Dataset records

/---

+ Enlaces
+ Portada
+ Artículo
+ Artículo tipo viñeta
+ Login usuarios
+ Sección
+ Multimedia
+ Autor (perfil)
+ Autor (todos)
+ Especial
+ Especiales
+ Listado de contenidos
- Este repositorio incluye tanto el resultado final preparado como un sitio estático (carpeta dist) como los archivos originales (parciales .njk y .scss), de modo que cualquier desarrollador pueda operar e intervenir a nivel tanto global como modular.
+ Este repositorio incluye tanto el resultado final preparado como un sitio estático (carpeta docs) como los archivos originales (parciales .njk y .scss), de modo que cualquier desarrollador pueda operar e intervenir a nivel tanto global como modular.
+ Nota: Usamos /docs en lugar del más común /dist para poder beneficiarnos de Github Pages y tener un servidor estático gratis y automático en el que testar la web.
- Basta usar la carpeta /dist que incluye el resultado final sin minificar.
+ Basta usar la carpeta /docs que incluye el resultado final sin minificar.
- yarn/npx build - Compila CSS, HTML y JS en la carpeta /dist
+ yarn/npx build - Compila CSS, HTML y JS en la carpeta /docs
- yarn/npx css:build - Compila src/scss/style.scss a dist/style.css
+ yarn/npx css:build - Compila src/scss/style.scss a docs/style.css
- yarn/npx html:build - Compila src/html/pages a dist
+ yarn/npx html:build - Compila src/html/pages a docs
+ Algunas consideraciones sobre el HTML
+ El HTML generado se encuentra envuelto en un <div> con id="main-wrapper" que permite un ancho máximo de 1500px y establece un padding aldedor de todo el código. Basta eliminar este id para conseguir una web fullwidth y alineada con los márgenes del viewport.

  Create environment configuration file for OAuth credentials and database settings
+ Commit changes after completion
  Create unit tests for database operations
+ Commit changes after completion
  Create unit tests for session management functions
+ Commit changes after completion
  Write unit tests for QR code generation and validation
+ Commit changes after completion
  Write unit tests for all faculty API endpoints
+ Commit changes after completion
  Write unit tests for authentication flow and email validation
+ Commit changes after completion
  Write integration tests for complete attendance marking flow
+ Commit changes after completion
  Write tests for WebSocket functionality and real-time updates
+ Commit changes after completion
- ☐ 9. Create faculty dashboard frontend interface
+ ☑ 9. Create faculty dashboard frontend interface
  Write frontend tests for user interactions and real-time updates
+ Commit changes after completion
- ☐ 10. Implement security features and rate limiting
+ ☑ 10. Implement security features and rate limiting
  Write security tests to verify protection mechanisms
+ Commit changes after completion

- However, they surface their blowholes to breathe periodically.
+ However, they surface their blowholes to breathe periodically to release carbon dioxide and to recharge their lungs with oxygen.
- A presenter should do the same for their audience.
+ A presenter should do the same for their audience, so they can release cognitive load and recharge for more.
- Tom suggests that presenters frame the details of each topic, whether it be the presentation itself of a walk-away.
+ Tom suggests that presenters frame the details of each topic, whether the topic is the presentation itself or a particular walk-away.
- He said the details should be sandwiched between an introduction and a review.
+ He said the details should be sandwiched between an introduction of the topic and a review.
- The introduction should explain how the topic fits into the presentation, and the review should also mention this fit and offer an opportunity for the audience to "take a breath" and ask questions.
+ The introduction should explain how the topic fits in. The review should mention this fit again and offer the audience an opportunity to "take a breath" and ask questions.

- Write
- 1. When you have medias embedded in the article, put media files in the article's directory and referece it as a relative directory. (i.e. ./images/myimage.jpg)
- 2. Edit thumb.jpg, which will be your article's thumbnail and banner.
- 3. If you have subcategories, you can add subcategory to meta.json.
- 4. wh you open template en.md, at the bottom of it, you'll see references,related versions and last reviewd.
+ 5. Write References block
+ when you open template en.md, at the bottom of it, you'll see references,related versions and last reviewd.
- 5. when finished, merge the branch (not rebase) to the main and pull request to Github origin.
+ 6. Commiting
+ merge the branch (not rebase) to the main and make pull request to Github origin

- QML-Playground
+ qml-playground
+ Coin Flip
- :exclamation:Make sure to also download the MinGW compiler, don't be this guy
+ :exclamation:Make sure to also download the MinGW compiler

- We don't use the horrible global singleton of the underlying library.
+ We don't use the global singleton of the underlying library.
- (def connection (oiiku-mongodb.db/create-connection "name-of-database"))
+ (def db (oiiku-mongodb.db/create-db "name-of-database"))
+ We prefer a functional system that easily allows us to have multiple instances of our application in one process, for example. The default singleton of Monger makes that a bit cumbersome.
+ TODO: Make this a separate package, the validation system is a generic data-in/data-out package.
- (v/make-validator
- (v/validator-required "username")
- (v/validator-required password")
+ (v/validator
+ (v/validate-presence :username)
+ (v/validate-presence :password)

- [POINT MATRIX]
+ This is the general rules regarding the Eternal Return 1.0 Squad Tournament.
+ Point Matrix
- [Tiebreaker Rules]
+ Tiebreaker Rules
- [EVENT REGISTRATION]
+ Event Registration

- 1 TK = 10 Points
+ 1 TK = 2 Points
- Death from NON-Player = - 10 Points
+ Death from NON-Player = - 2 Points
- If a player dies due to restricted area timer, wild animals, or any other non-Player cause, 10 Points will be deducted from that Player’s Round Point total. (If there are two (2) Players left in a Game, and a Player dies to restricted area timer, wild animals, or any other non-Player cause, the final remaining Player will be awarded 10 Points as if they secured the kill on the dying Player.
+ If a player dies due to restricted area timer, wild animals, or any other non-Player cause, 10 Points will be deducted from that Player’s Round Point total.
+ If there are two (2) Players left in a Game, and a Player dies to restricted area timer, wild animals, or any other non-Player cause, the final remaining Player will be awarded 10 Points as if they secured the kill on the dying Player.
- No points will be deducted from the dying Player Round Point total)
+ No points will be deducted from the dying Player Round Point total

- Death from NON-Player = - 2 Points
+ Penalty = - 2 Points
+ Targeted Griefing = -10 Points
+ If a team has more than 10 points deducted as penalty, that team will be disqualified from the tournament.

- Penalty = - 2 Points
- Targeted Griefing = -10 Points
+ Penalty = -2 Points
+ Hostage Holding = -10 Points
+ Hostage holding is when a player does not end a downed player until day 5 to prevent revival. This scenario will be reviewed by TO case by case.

\---

§ **Task requirements**: Within the data above, the lines from the one with "a bit cumbersome." to the one with "TK = 2 Points" must be repeated exactly; no other line belongs in the answer.

§ **Written solution**:
+ We prefer a functional system that easily allows us to have multiple instances of our application in one process, for example. The default singleton of Monger makes that a bit cumbersome.
+ TODO: Make this a separate package, the validation system is a generic data-in/data-out package.
- (v/make-validator
- (v/validator-required "username")
- (v/validator-required password")
+ (v/validator
+ (v/validate-presence :username)
+ (v/validate-presence :password)

- [POINT MATRIX]
+ This is the general rules regarding the Eternal Return 1.0 Squad Tournament.
+ Point Matrix
- [Tiebreaker Rules]
+ Tiebreaker Rules
- [EVENT REGISTRATION]
+ Event Registration

- 1 TK = 10 Points
+ 1 TK = 2 Points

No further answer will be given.